Página  >  Edições  >  N.º 120  >  A Educação não é um ramo da Economia: contribuição para um manifesto contra o discurso fácil e a demagogia

A Educação não é um ramo da Economia: contribuição para um manifesto contra o discurso fácil e a demagogia

A sociedade portuguesa viu instalar-se  nos derradeiros anos, de forma progressivamente acentuada, um discurso negativo sobre os seus recursos e capacidades. É, de certo modo, o retorno cíclico ao espirito do ?Velho do Restelo?.
Esse discurso descrente e desencantado tem intérpretes em múltiplos sectores da sociedade e níveis de decisão económica e política, mas parece ter penetrado mais fundo no sector da educação, incluindo o ensino superior. Curiosamente, ou talvez não, os estudantes e os seus representantes associativos encontram-se entre os maiores arautos  dessa mensagem, quase lenga-lenga.

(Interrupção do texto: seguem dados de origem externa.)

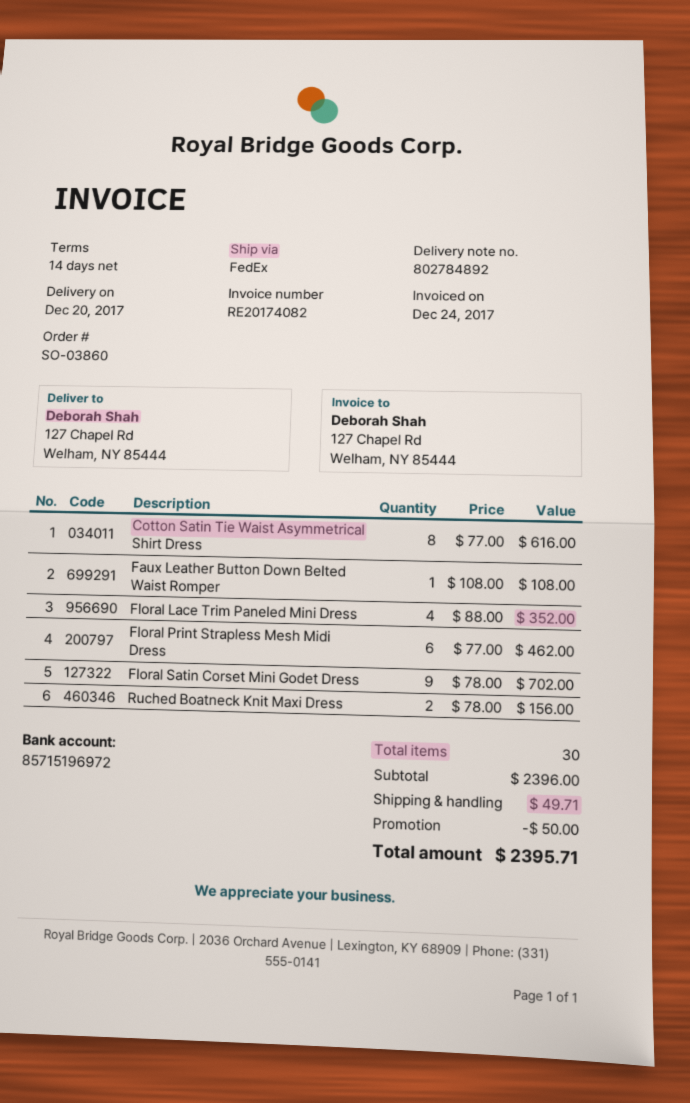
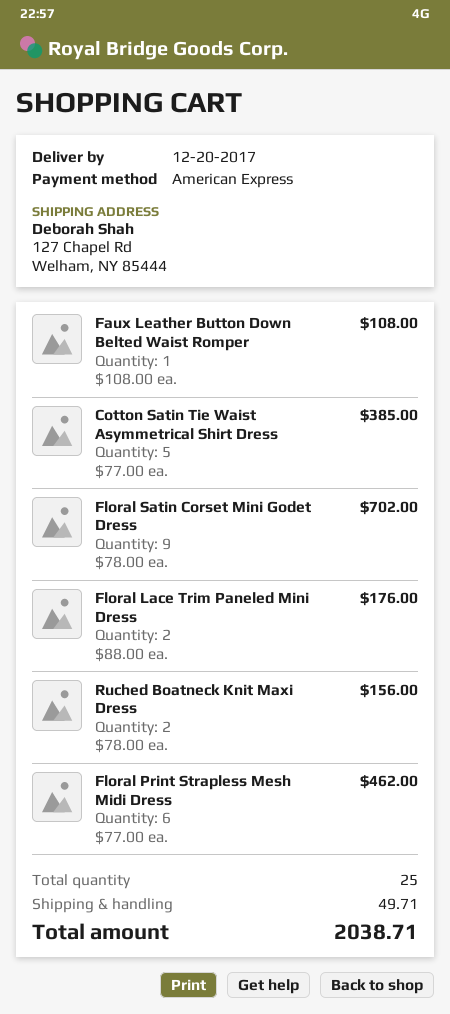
Cotton Satin Tie Waist Asymmetrical Shirt Dress: 8 x 77.00 = 616.00 -> 5 x 77.00 = 385.00
Floral Lace Trim Paneled Mini Dress: 4 x 88.00 = 352.00 -> 2 x 88.00 = 176.00
total quantity: 30 -> 25
discount: 50.00 -> none
total: 2395.71 -> 2038.71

A rivalizar com eles sugere-se só o discurso governamental, falho de convicção, falho de estratégia e amarrado a grupos de interesses que não vêem no ensino e formação senão o negócio.
São pedras de toque da mensagem da desgraça, especialmente:

  1. a suposta degradação da qualidade do ensino superior oferecido (com ênfase maior no ensino público);
  2. a perda de pertinência da formação ministrada face às solicitações do mercado de trabalho (vulgo empresas);
  3. a culpabilização dos professores e da autonomia das instituições pela proliferação de cursos que não oferecem perspectivas de saída profissional aos seus diplomados.

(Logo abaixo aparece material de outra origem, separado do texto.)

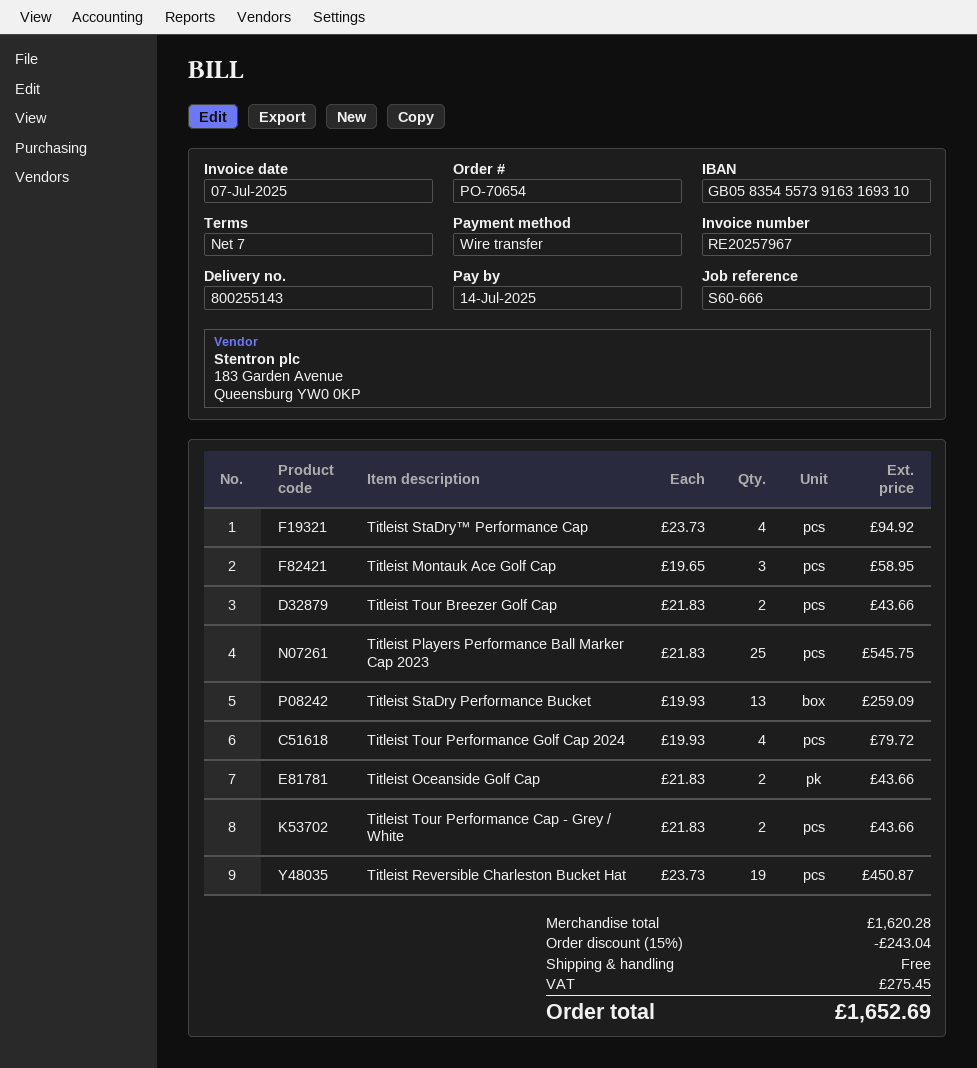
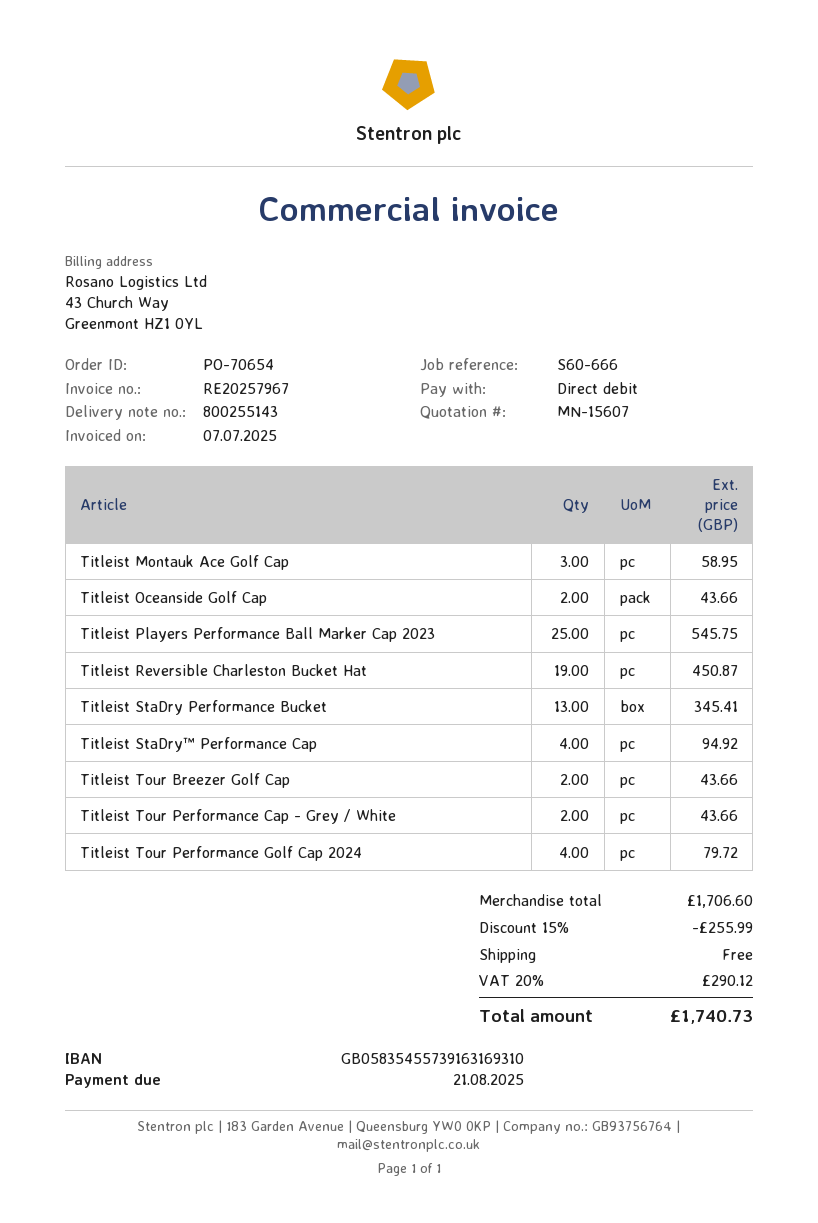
due date: 2025-07-14 -> 2025-08-21
payment method: bank transfer -> direct debit
Titleist StaDry Performance Bucket: 13 for 259.09 -> 13 for 345.41
subtotal: 1620.28 -> 1706.60
discount: 15% = 243.04 -> 15% = 255.99
tax: 275.45 -> 290.12
total: 1652.69 -> 1740.73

Colocadas num contexto geral de reflexão sobre a evolução e futuro da formação graduada e pós-graduada, estas questões têm merecido a atenção de diversas instâncias nacionais e internacionais, não sendo difícil invocar documentos onde as problemáticas de fundo que lhe subjazem são convenientemente dilucidadas. Para reter um desses documentos apenas, menciono aqui o relatório da UNESCO sobre ?Higher Education in the Twenty-first Century: Challenges and Tasks Viewed in the Light of the Regional Conferences? (Word Conference on Higher Education, Paris, Outubro de 1998).
Recomendando vivamente aos interessados em aprofundar a problemática a leitura do citado documento, de forma necessariamente breve e sumária não queria deixar de dar aqui o meu testemunho sobre as questões mencionadas.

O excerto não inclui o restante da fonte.